▶ [Work item]: Nothing but a number should be given: the count of lines in the listing that include "none".

▶ [Recorded data]:

------

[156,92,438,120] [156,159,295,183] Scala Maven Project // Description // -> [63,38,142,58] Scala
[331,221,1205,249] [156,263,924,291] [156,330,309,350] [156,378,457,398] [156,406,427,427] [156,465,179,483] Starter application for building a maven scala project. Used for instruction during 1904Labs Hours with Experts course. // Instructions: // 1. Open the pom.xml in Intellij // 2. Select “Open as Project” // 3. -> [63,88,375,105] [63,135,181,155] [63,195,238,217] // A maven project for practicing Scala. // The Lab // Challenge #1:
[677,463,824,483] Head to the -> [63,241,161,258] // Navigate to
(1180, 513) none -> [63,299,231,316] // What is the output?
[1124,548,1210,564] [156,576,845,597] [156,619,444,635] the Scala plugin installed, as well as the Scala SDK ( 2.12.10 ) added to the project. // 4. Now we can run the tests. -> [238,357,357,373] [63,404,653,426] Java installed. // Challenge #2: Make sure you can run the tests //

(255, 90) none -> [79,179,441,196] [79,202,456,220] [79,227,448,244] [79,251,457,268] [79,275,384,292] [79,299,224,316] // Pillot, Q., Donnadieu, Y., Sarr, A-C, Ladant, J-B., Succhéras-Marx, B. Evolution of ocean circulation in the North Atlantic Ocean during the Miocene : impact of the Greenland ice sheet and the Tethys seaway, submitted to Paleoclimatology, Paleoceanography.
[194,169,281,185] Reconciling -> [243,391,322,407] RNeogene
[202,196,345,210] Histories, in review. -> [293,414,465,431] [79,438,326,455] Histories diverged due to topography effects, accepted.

------

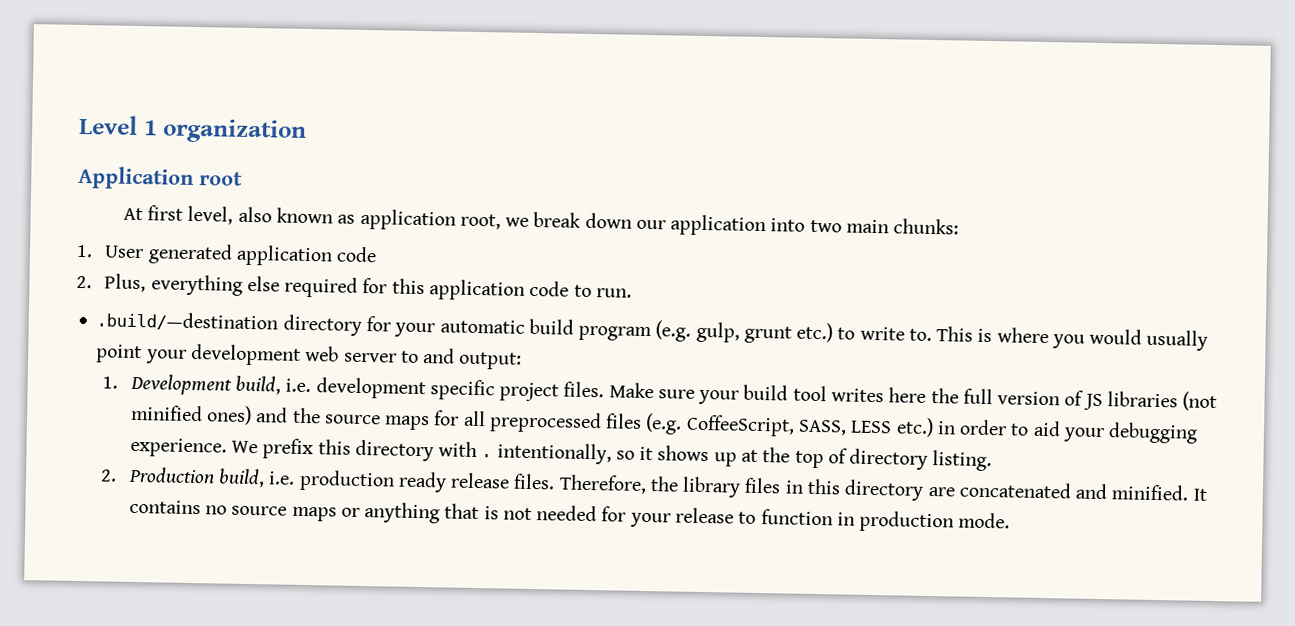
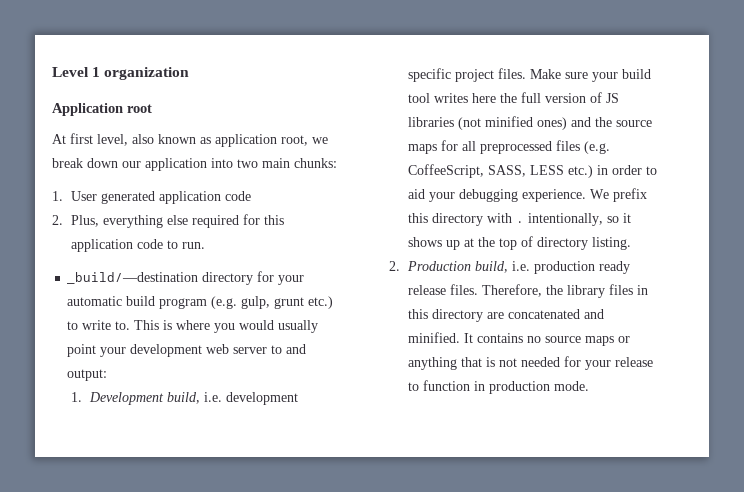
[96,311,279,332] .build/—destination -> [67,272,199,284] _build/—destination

------

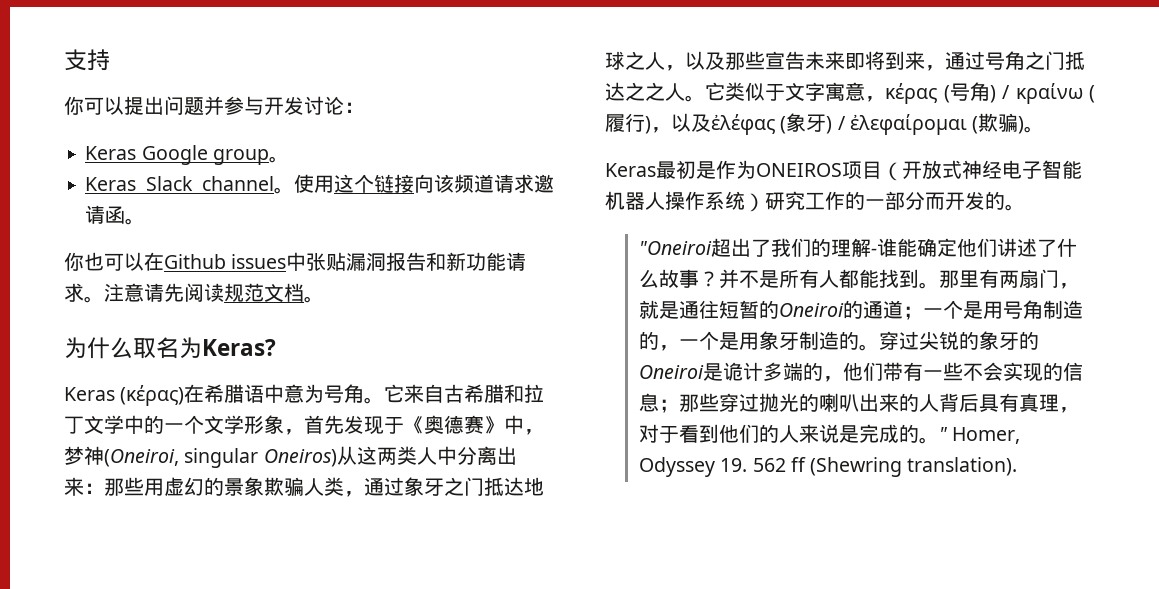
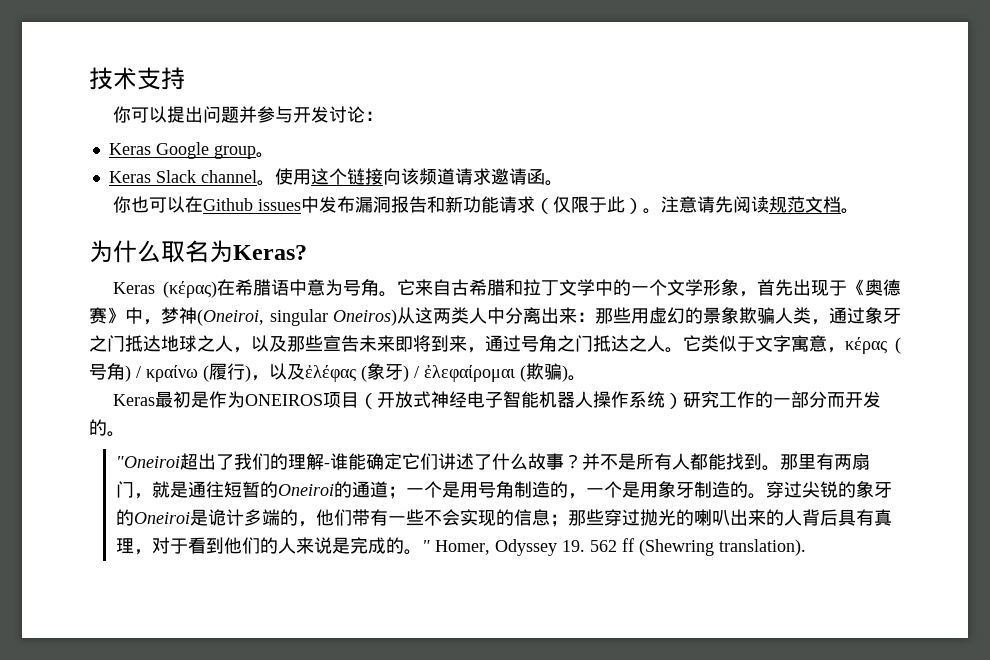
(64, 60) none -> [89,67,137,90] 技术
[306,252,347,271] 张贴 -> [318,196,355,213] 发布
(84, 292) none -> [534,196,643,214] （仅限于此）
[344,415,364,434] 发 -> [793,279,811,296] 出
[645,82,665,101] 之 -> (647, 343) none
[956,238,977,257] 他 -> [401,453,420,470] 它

------

▶ [Reply to the exercise]: 5